Bagian I

37 2 0
                                    

Tiburon, 1694

Tahun ini adalah ulang tahunku yang ke-9, di kampung halamanku yang indah. Ayah ku adalah seorang petani, sedangkan Ibuku sudah meninggal saat umurku baru 3 tahun. Sejak saat itu aku dan Ayahku tinggal di sebuah rumah kecil di Tiburon. Lingkungan di sekitarku memiliki ciri khas yang unik. Rumah - rumahnya yang kecil dan sederhana, bau menyengat dari toko daging di sebelah rumahku, banyaknya anak - anak jalanan yang meminta - minta, sampai pemabuk yang suka berjalan - jalan di depan rumahku

Bicara tentang Ayahku, dia adalah orang Turki Usmani yang pindah ke Dresden karena masalah perekonomian. Tentu saja dengan mengetahui kampung halamannya, dapat dengan mudah mengenali mukanya yang unik. Rambut hitam kecoklatan, janggut dan alis yang cukup tebal menjadi ciri khasnya.

Lain dengan ibuku, dia sangat cantik dan putih khas orang Inggris ~Menurut ayahku~ Meskipun aku tidak ingat muka ibuku, Ayahku selalu mengatakan kalau aku mirip ibuku.

Tepat di hari ulang tahunku yang ke-9, Ayah membeli sebuah kapal kecil dengan uang tabungannya sebagai petani. Mungkin jika dipikir-pikir itu agak aneh. Seorang petani menabung untuk membeli kapal? Itu karena Ayahku sering menjual hasil panennya melalui laut. Lantaran sebelumnya ia tidak memiliki kapal, ia selalu menyewa kapal orang untuk mengirimkan hasil panennya, yang membuatnya cemberut dan curhat kepadaku setiap ia datang ke rumah karena biaya sewa kapalnya yang tidak masuk akal. 200 Reales untuk satu kali pengiriman, sedangkan keuntungan yang kami dapatkan hanya 300 Reales, dan Ayahku tidak senang dengan itu

Dengan adanya kapal itu, pengiriman barang ayahku semakin mudah dan murah meriah. Dengan dibantu paman James yang juga seorang petani. Pada saat itulah aku belajar hidup mandiri di rumah, aku makan makanan buatan ku sendiri yang rasanya pas - pas an. Setidaknya hanya beberapa hari. Ayah pulang dengan membawa senyum lebar sambil memeluk ku. Tanpa biaya sewa sama sekali, kami bisa membeli tanah untuk memperluas lahan bertani kami.

1701

Untuk pertama kalinya dalam hidupku, aku di ajak ke luar kota untuk menjual hasil panen, tapi kali ini pengirimannya dilakukan oleh pembeli itu, jadi kami tidak membawa kapal kami pada saat pengiriman. Ayah memberitahuku besok akan ada pengiriman besar.
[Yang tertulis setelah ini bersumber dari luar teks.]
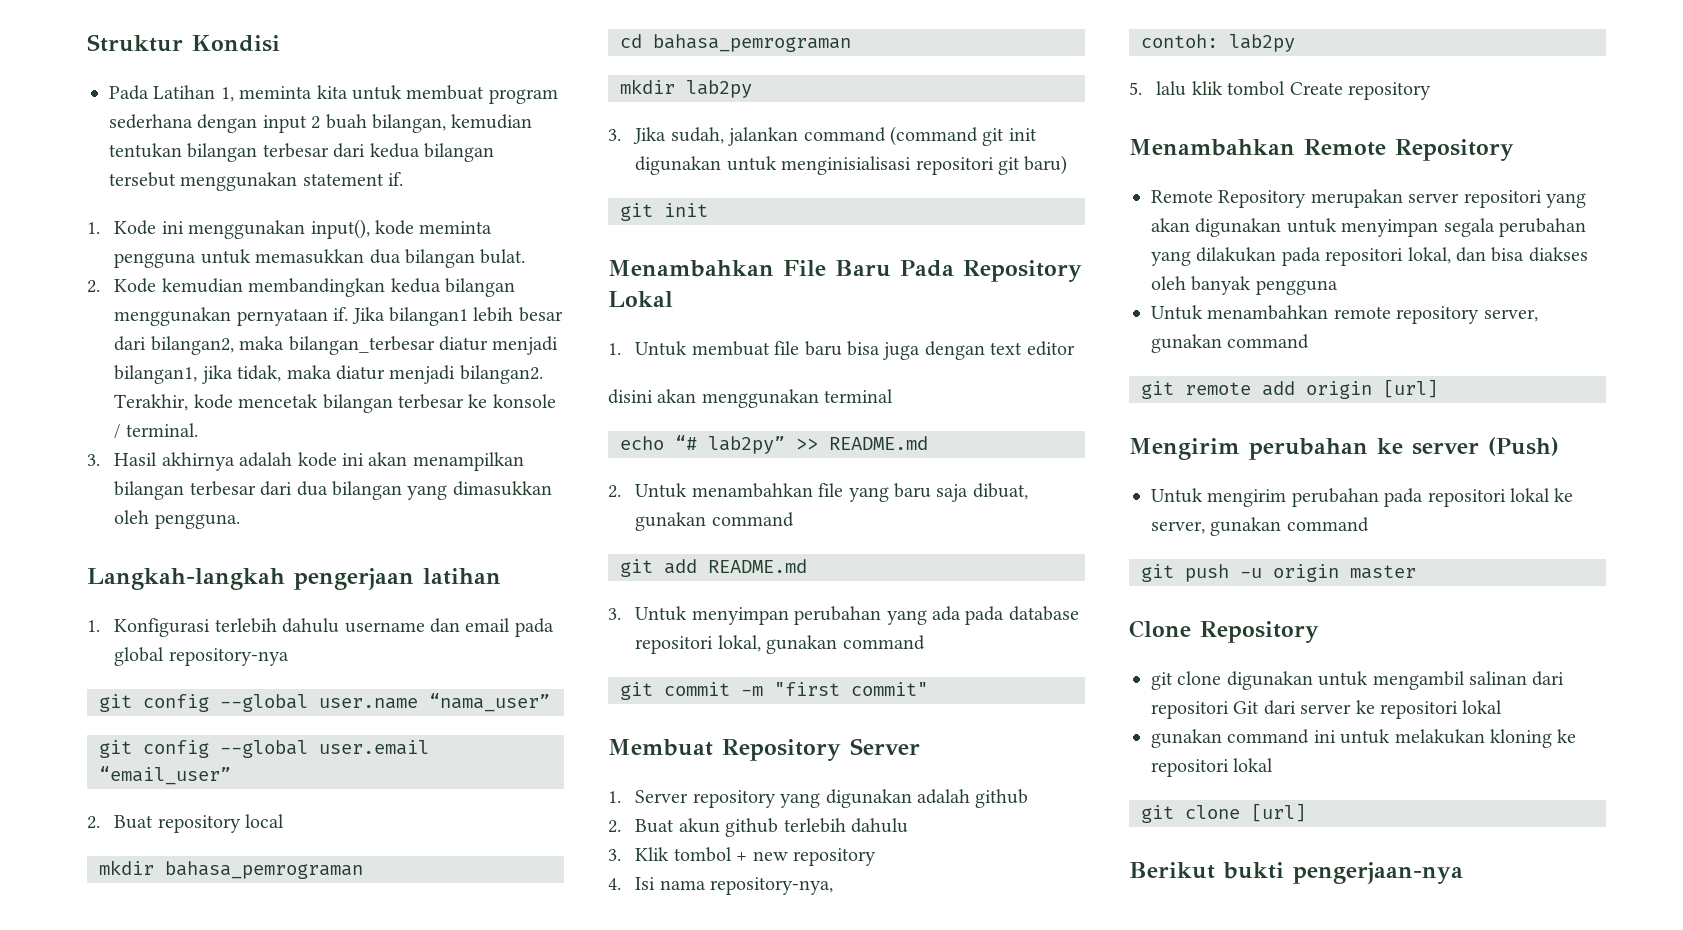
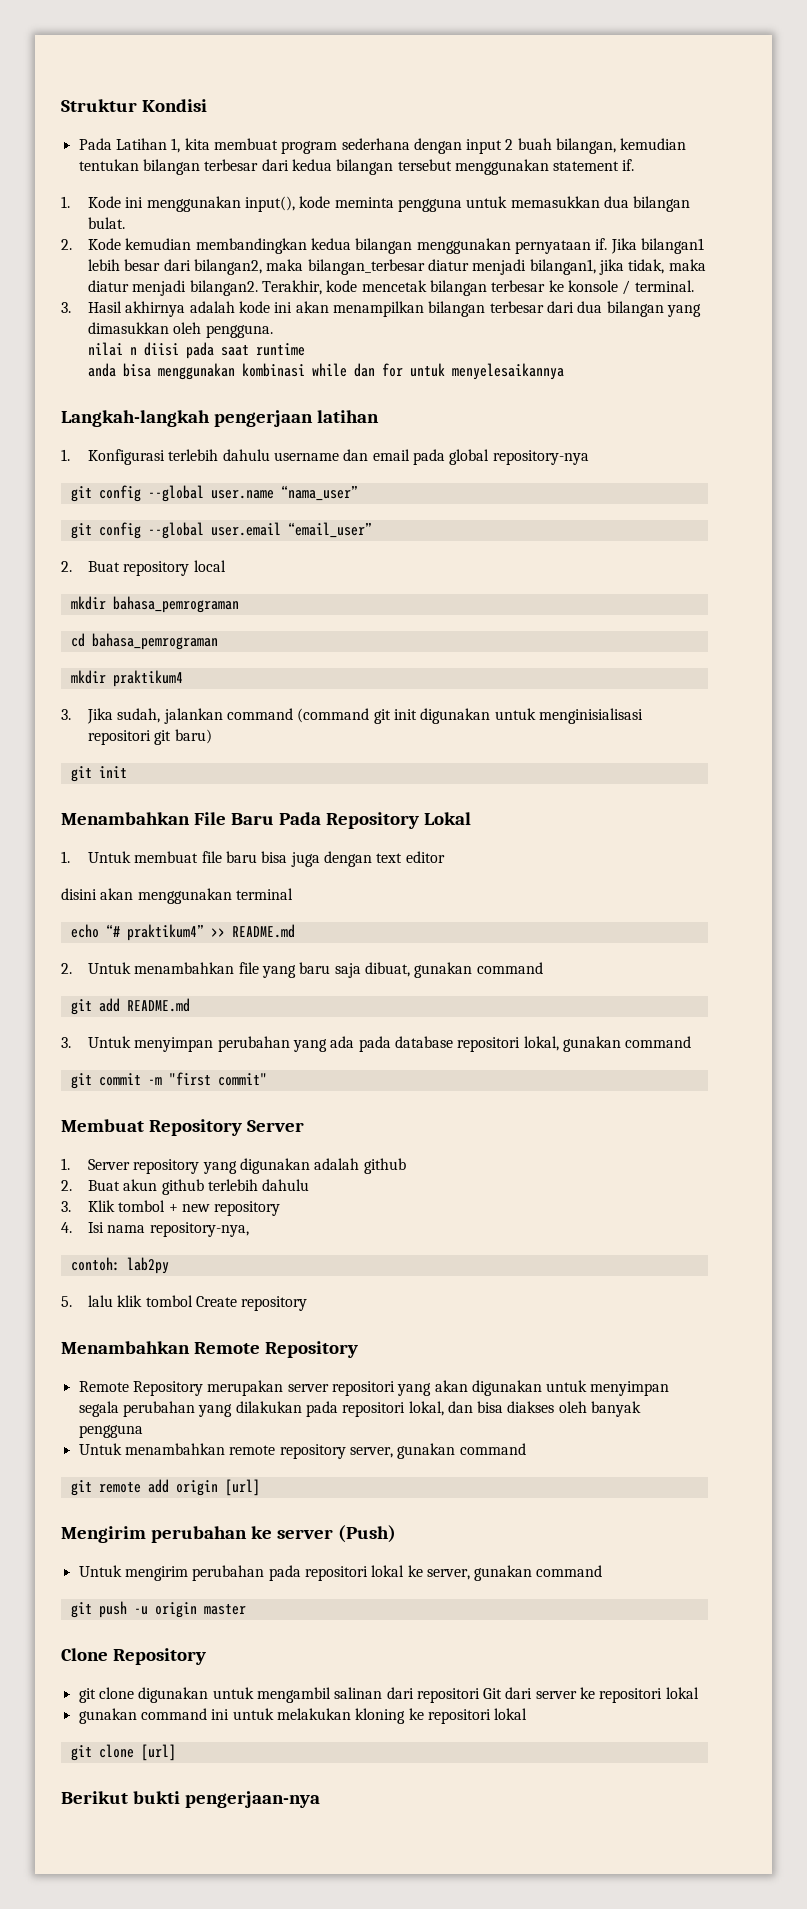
- Pada Latihan 1, meminta kita untuk membuat program sederhana dengan input 2 buah bilangan, kemudian tentukan bilangan terbesar dari kedua bilangan tersebut menggunakan statement if.
+ Pada Latihan 1, kita membuat program sederhana dengan input 2 buah bilangan, kemudian tentukan bilangan terbesar dari kedua bilangan tersebut menggunakan statement if.
+ nilai n diisi pada saat runtime
+ anda bisa menggunakan kombinasi while dan for untuk menyelesaikannya
- mkdir lab2py
+ mkdir praktikum4
- echo “# lab2py” >> README.md
+ echo “# praktikum4” >> README.md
Saat kubangun keesokan harinya, Ayah dengan baju rapih serba biru putih mengangkut hasil panen ke pedati. Yah, meskipun Ayahku memakai baju seperti seorang saudagar kaya, aku lebih memilih memakai pakaian khasku, yaitu rompi dari kulit dan topi tricorne kesayanganku...

Kami sampai di dermaga tempat kapal itu berlabuh. Tiang-tiang kapal menjulang tinggi, para kru bergelantungan di menara pengawas, dan meriam kapal yang berjejer di sepanjang lambung kapal. Para kru mengangkut hasil panen ke deck bawah, baunya sangat menyengat sehingga langkahku tertahan saat ingin memasuki ruangan itu. Pengawas pelabuhan menyuruh kapal itu untuk tetap berlabuh sampai surat jalan diterima oleh pengawas pelabuhan.

"Berhenti! Kalian harus menunjukan surat jalan kalian jika ingin pergi" peringatan si pengawas pelabuhan.

"Ayolah..., berilah kami izin sekali ini saja" kapten meminta keringanan

Tapi si pengawas tetap tidak mau memberikan izin. Dan saat itu kulihat kapten mengeluarkan sebuah kantung kecil dari sakunya ~Yang kukira adalah koin perak~ dan memberikannya kepada si pengawas, si pengawas pun mengangguk dan memberikan izin untuk belayar.

"Terima kasih, mate" sang kapten pergi meninggalkan si pengawas.

Kapal pun menurunkan layarnya, aku tersentak dan hampir jatuh ketika kapal meninggalkan dermaga. Kapten membiarkan aku dan ayahku untuk tidur di kabinnya. Tak lama semenjak kapal meninggalkan dermaga, aku mual dan muntah ke laut. Dan ketika berjalan pun aku seperti bayi yang baru belajar berjalan, jalan kesana jatuh, kesini jatuh, ketika turun ke deck bawah pun terasa sempoyongan.